Graham Walters (Doug Scroope), Beth's father arrives in Summer Bay announcing he has sold his farm and when it is revealed he has married the much younger Amanda Vale (Holly Brisley), Beth is disgusted and constantly finds herself at odds with Amanda, as she had previously tried to manipulate Scott into believing she was pregnant. When Graham suffers a massive heart attack and recovers in hospital, he makes peace with Beth, telling her that he does not want to continue living should he suffer a relapse. Graham suffers another heart attack and is pronounced brain dead. Beth and Amanda battle over turning the machine off. Amanda wins the fight and is pleased as she is Graham's wife and needs to keep him alive in order to render the pre-nuptial agreement invalid and gain his assets. Robbie later turns the machine off and Beth is shocked but understanding. Beth tells Amanda she does not care about the money but wants Graham's war medals, which Amanda later gives her.

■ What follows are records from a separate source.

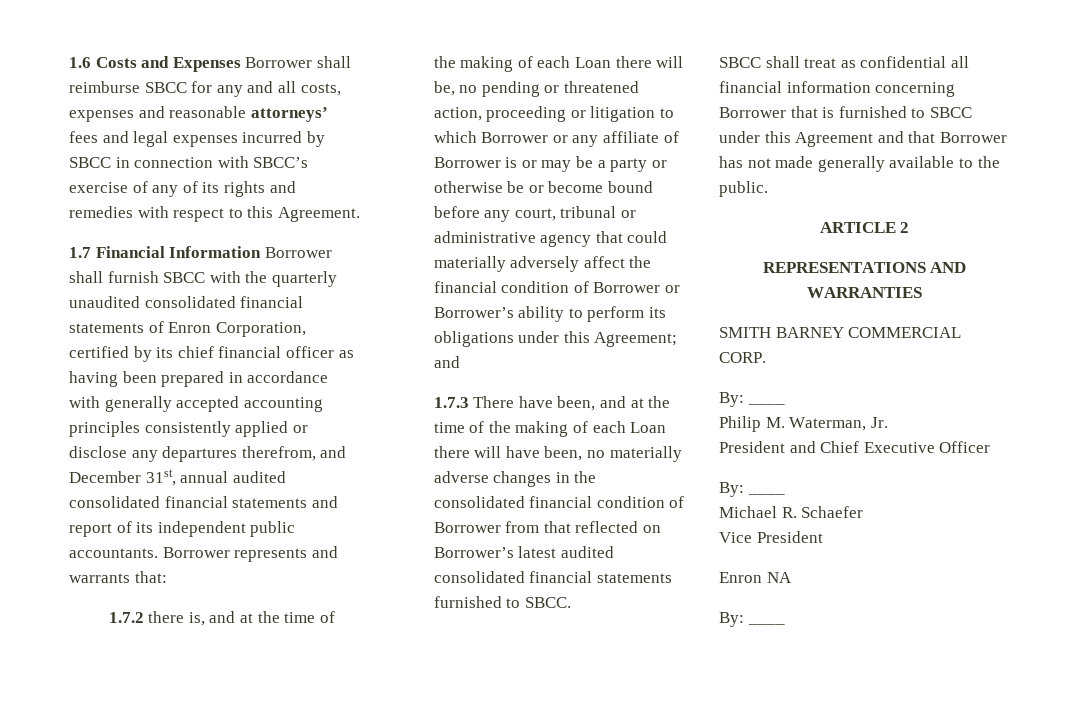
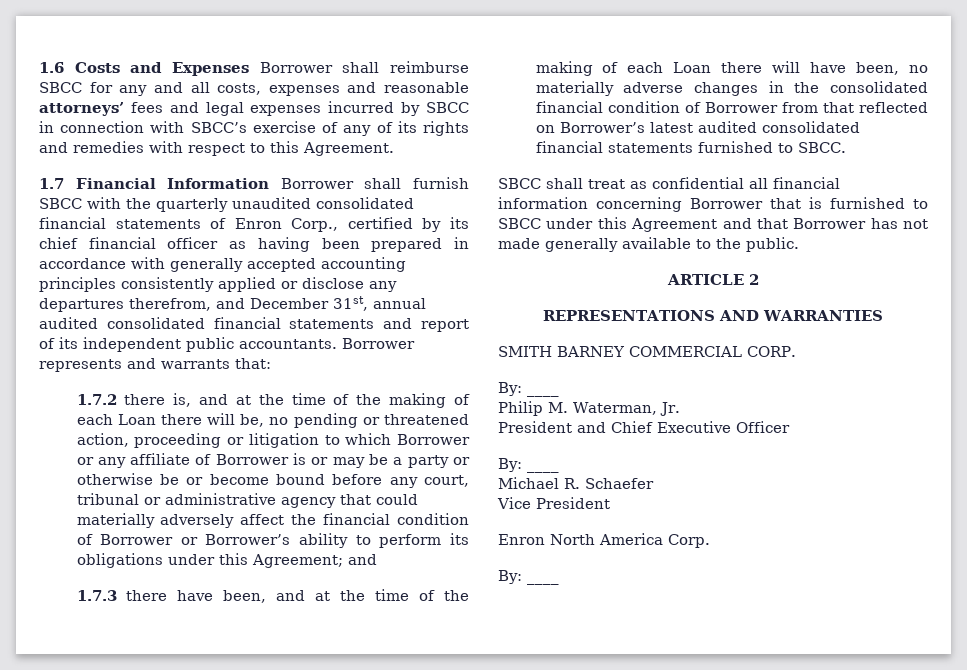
- 1.7 Financial Information Borrower shall furnish SBCC with the quarterly unaudited consolidated financial statements of Enron Corporation, certified by its chief financial officer as having been prepared in accordance with generally accepted accounting principles consistently applied or disclose any departures therefrom, and December 31st, annual audited consolidated financial statements and report of its independent public accountants.
+ 1.7 Financial Information Borrower shall furnish SBCC with the quarterly unaudited consolidated financial statements of Enron Corp., certified by its chief financial officer as having been prepared in accordance with generally accepted accounting principles consistently applied or disclose any departures therefrom, and December 31st, annual audited consolidated financial statements and report of its independent public accountants.
- 1.7.3 There have been, and at the time of the making of each Loan there will have been, no materially adverse changes in the consolidated financial condition of Borrower from that reflected on Borrower’s latest audited consolidated financial statements furnished to SBCC.
+ 1.7.3 there have been, and at the time of the making of each Loan there will have been, no materially adverse changes in the consolidated financial condition of Borrower from that reflected on Borrower’s latest audited consolidated financial statements furnished to SBCC.
- Enron NA
+ Enron North America Corp.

Feeling trapped and longing to pursue her dreams of travelling the world, Beth is ready to go but Tony is firmly settled in Summer Bay. Tony supports her and she leaves to visit Scott and his partner Hayley Smith (Bec Cartwright) and their son, Noah in France then she visits Robbie, his wife Tasha (Isabel Lucas) and their daughter/stepdaughter Ella in America. On the day, Beth is due to return home, Kit goes into labour and Tony decides to wait for her to return. After Beth fails to appear, he assumes she has gone directly to the hospital and leaves to find her. On the way, Tony discovers a serious road traffic accident and is stopped by his son Jack (Paul O'Brien), who is one of the police officers on the scene who tries to break it to him that the body recovered from the wreckage is Beth. Tony, Kit and Matilda are left devastated and a memorial service for Beth is held in Summer Bay before her body is buried in her home town of Adelaide.

==Reception==
Sacha Molitorisz of The Sydney Morning Herald said that the episode featuring Beth and Rhys' wedding was better suited to "die hard fans". They criticised the plot for being "unengaging" and opined that the music, performances and dialogue were "painful" and "patchy".